Equally wide of the mark have been those who stress the importance of an overarching state in charge of fiscal policy, or of a banking union to lessen the risks of banking collapse in the eurozone. Germany will not accept either a fiscal union or a banking union that would use its taxpayers' money to subsidise others in the eurozone. These debates have merely distracted attention from Germany's determination to impose rigid fiscal discipline on "delinquents" and to monitor only the biggest banks in the eurozone, leaving smaller German banks out of the net.
But the most telling piece of evidence of the emergence of a German eurozone has been the reluctance to confront the deeper cause of the crisis, namely the divergence in competitiveness between – mostly – Germany and the rest. German gains in competitiveness have not been due to greater efficiency, but are a result of the fact that Germany has systematically undershot the eurozone inflation target, while other countries have either hit, or overshot it thanks to the wage restraint imposed on its workers, harsher than elsewhere. Over the years a great gap has emerged between Germany and the rest, especially the periphery, whose competitiveness has collapsed.
The benefit to Germany has been sustained current account surpluses, the true aim of wage restraint. By the same token, the periphery has accumulated deficits and debts. Austerity is now forcing a brutal correction of these imbalances – by crushing peripheral wages. Yet, the cure cannot be effective since German wages have not been rising strongly.
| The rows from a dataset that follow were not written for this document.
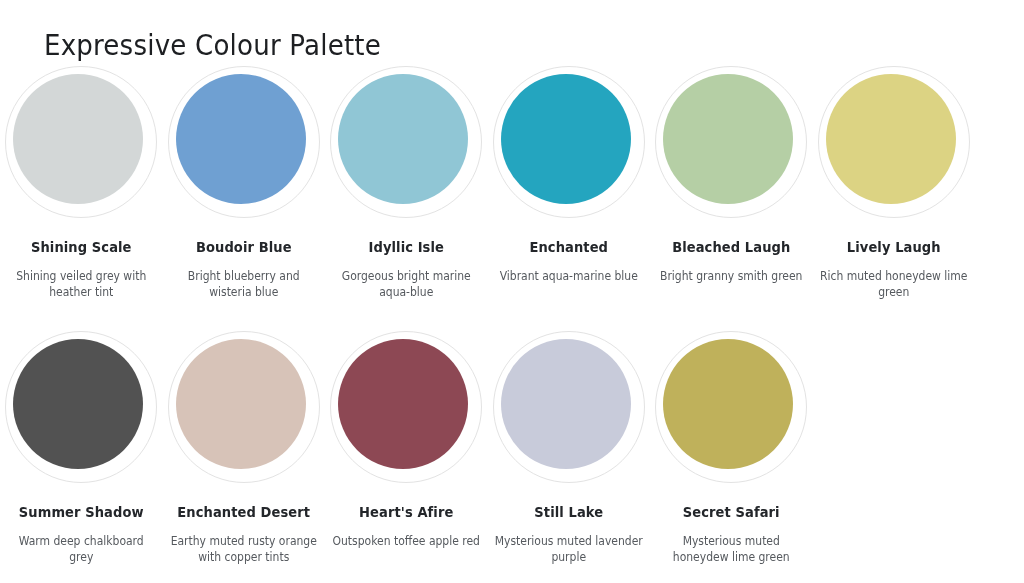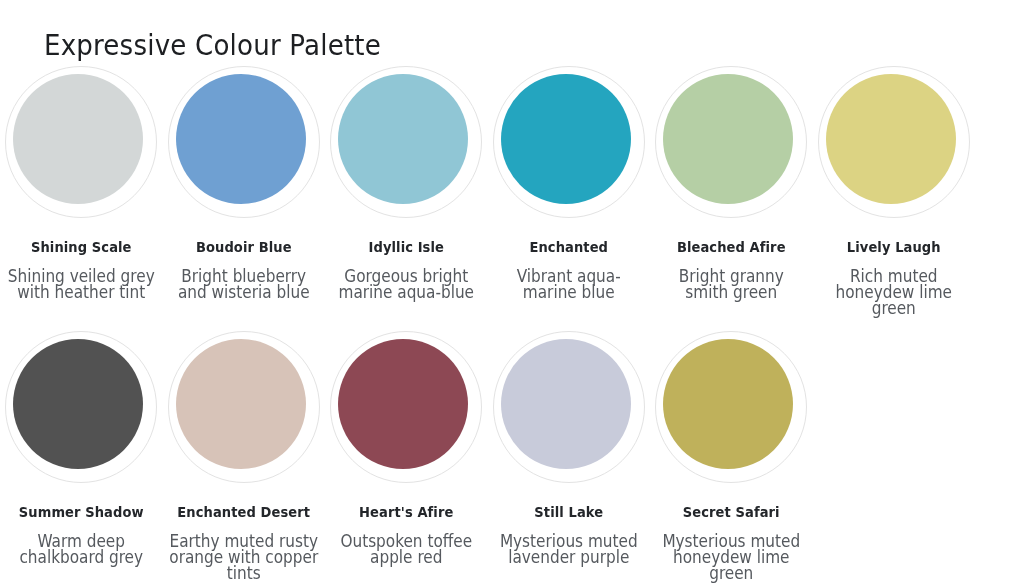--- a/index.html
+++ b/index.html
@@ -81,21 +81,21 @@
     font-size: 14.5px;
     font-weight: 700;
     color: #23262a;
     text-align: center;
     line-height: 18px;
     letter-spacing: 0.1px;
   }
 
   .swatch-desc {
     margin-top: 12px;
-    font-size: 17px;
+    font-size: 12px;
     font-weight: 400;
     color: #55595e;
     text-align: center;
     line-height: 16px;
     width: 150px;
   }
 </style>
 </head>
 <body>
 
@@ -131,21 +131,21 @@
         <div class="ring">
           <div class="disc" style="background: rgb(36, 165, 191);"></div>
         </div>
         <div class="swatch-name">Enchanted</div>
         <div class="swatch-desc">Vibrant aqua-marine blue</div>
       </div>
       <div class="swatch-card">
         <div class="ring">
           <div class="disc" style="background: rgb(181, 207, 165);"></div>
         </div>
-        <div class="swatch-name">Bleached Afire</div>
+        <div class="swatch-name">Bleached Laugh</div>
         <div class="swatch-desc">Bright granny smith green</div>
       </div>
       <div class="swatch-card">
         <div class="ring">
           <div class="disc" style="background: rgb(220, 211, 131);"></div>
         </div>
         <div class="swatch-name">Lively Laugh</div>
         <div class="swatch-desc">Rich muted honeydew lime green</div>
       </div>
     </div>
The solution would be for Germany to rebalance its economy by strengthening domestic demand. Instead, Berlin's reliance on exports has grown: in 2012 the contribution of its domestic economy to growth will be zero. The eurozone is becoming a vehicle for German mercantilism, whereby the German people are first beggared in order subsequently to beggar others.
This situation is manifestly untenable. It brings unemployment, destroys productive capacity and spreads hopelessness across Europe. In Greece conditions went beyond absurd long ago. As the eurozone moves deeper into recession in 2013, social and economic tensions will ratchet up across the continent. The most difficult phase of the crisis is still ahead of us.